Stone, I think this is quite possibly the thing I'm looking for! The concept was just about what I had pictured, I just was having trouble putting it together (still learning some JS)—just started Dave's AJAX basics course (@Dave, you're a fantastic teacher by the way).

I wonder if you have an idea for the next part, which I admit I thought would be more straightforward.

I have an array of 27 total characters (essentially the alphabet and an underscore say) and I wanted to run this function for each item in that array.

Think of it like this: Check how many times every letter in the whole alphabet appears inside a given string.

Here is what I have so far:

    var stringBase = ['a','b','c','d','e','f','g','h','i','j','k','l','m','n','o','p','q','r','s','t','u','v','w','x','y','z','_']
    for (var i = 0; i < stringBase.length; i++) {
        var currentChar = stringBase[i];
        characterCount(theText, currentChar);
    }

The trouble is that the function doesn't run for each item in the array as expected. In the console, it just runs the first item then doesn't output any further. I changed your original function just to include a console.log vs a return statement (either didn't seem to make much of a difference) and I tested that for loop to output the currentChar variable to the console to make sure it worked.

When I did this, the for loop output each element in the stringBase array one at a time, which is what I expected. I'm curious as to why this wouldn't work the same with the above example? I was thinking there may have been something in the function that caused the for loop to stop early, but I can't really see anything that would cause that sort of behavior.

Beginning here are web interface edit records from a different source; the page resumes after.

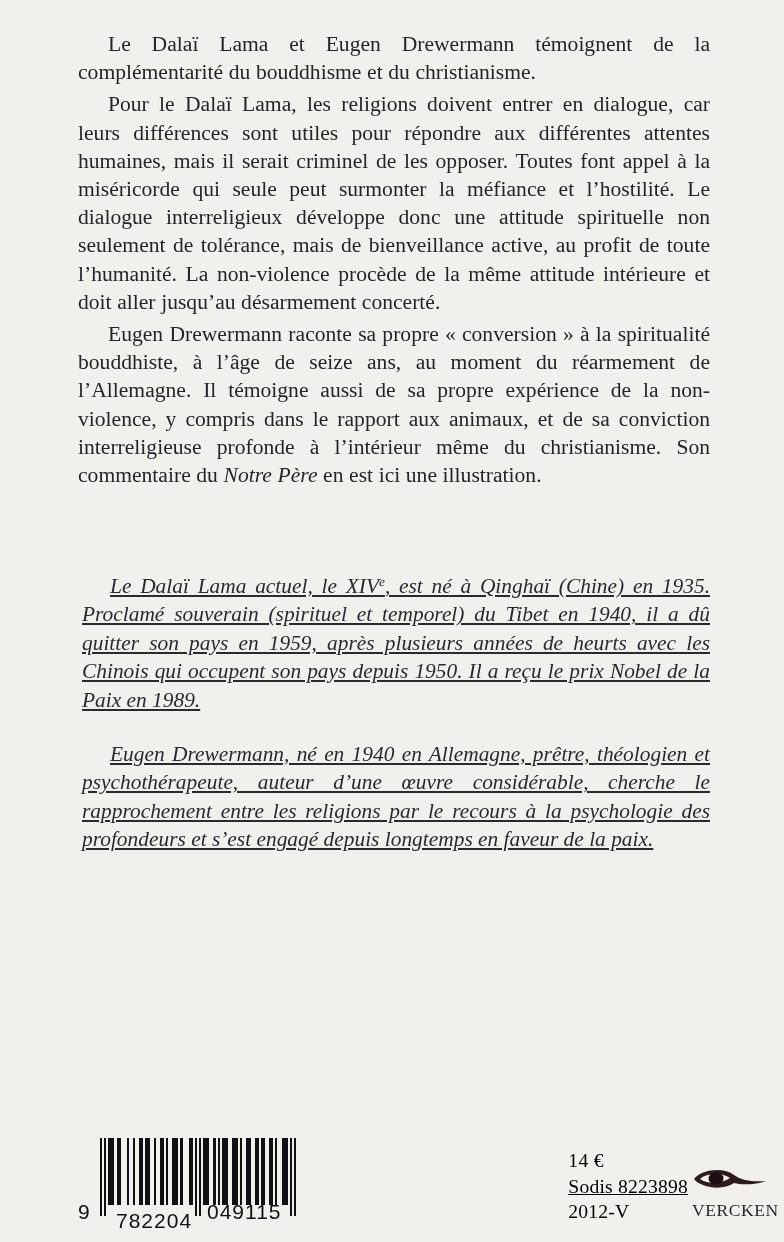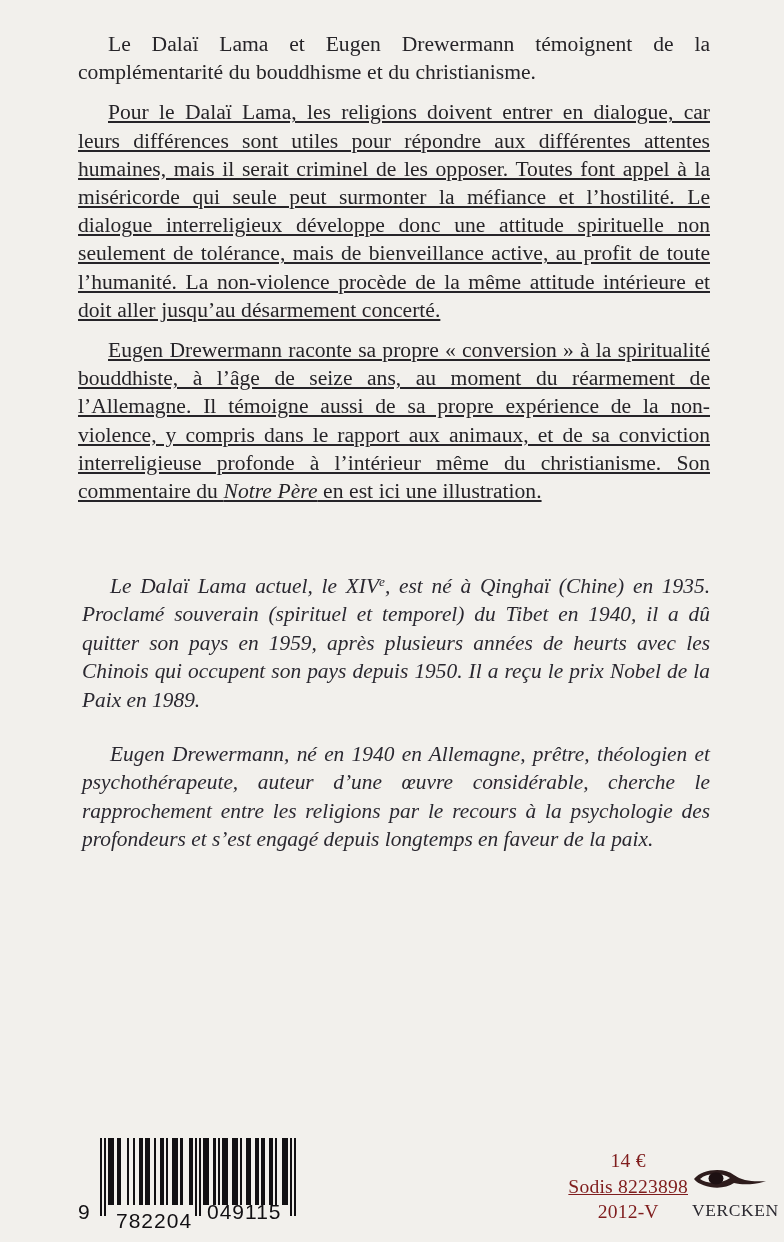--- a/index.html
+++ b/index.html
@@ -32,37 +32,38 @@
   .blurb p {
     margin: 0;
     font-size: 21.6px;
     line-height: 28.2px;
     text-align: justify;
     text-indent: 30px;
     hyphens: manual;
     word-spacing: 0.2px;
     color: #262428;
   }
-  .blurb p + p { margin-top: 12px; text-decoration: underline; }
+  .blurb p + p { margin-top: 4px; }
 
   
   .bios {
     position: absolute;
     left: 82px;
     top: 572px;
     width: 628px;
   }
   .bios p {
     margin: 0;
     font-style: italic;
     font-size: 21.4px;
     line-height: 28.4px;
     text-align: justify;
     text-indent: 28px;
     color: #2a2830;
+    text-decoration: underline;
   }
   .bios p.second { margin-top: 26px; }
 
   .ital { font-style: italic; }
   sup.ord {
     font-size: 0.62em;
     vertical-align: 0.52em;
     line-height: 0;
   }
 
@@ -129,24 +130,24 @@
   .bc-digits span { position: absolute; white-space: nowrap; }
   .bc-lead { left: -22px; top: 0; }
   .bc-left { left: 16px; top: 9px; }
   .bc-right { left: 107px; top: 0; }
 
   
   .pub {
     position: absolute;
     right: 96px;
     top: 1148px;
-    text-align: center;
+    text-align: left;
     font-size: 19.6px;
     line-height: 25.6px;
-    color: #7f1d1d;
+    color: #000000;
     white-space: nowrap;
   }
   .pub .price { letter-spacing: 0.3px; }
   .pub .sodis { letter-spacing: 0.2px; text-decoration: underline; }
   .pub .ref { letter-spacing: 0.2px; }
 
   .logo-wrap {
     position: absolute;
     right: 6px;
     top: 1158px;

You guys have all been fantastic and I sincerely appreciate your assistance. Any clarification here would be much appreciated.

Tomas Dvorak
Tomas Dvorak
10,010 Points

Try this:

 var exampleString = 'I will practice survival skills';
 var count = exampleString.split('L').length-1;
 var result = 'L appears' + count + 'times in the above string';
Dave McFarland
STAFF
Dave McFarland
Treehouse Teacher

Hi Ian Svoboda

There are probably a lot of ways to do what you're after, but I'm thinking of creating an object that holds the count for each letter in your array. When it's done, you'll end up with a JavaScript object like this:

{
  a : 1,
  b : 5, 
  c : 4  // .... and so on and so on.
var exampleString = 'i will practice survival skills';
var stringBase = ['a','b','c','d','e','f','g','h','i','j','k','l','m','n','o','p','q','r','s','t','u','v','w','x','y','z','_'];
var countObject = {} ; 

function characterCount(word, character) {
   var count = 0;
    for (var i = 0; i < word.length; i++) {
       if (word[i] === character) {
           count++;
       }
  }
  return count;
}
for (var i = 0, l = stringBase.length; i < l; i++) {
    var currentChar = stringBase[i];
    countObject[currentChar] = characterCount(exampleString, currentChar);
}
console.log(countObject);
Ian Svoboda
Ian Svoboda
16,639 Points

Thanks for the quick reply! So word argument would just be the variable or string that I want to use then? I think this should work just fine.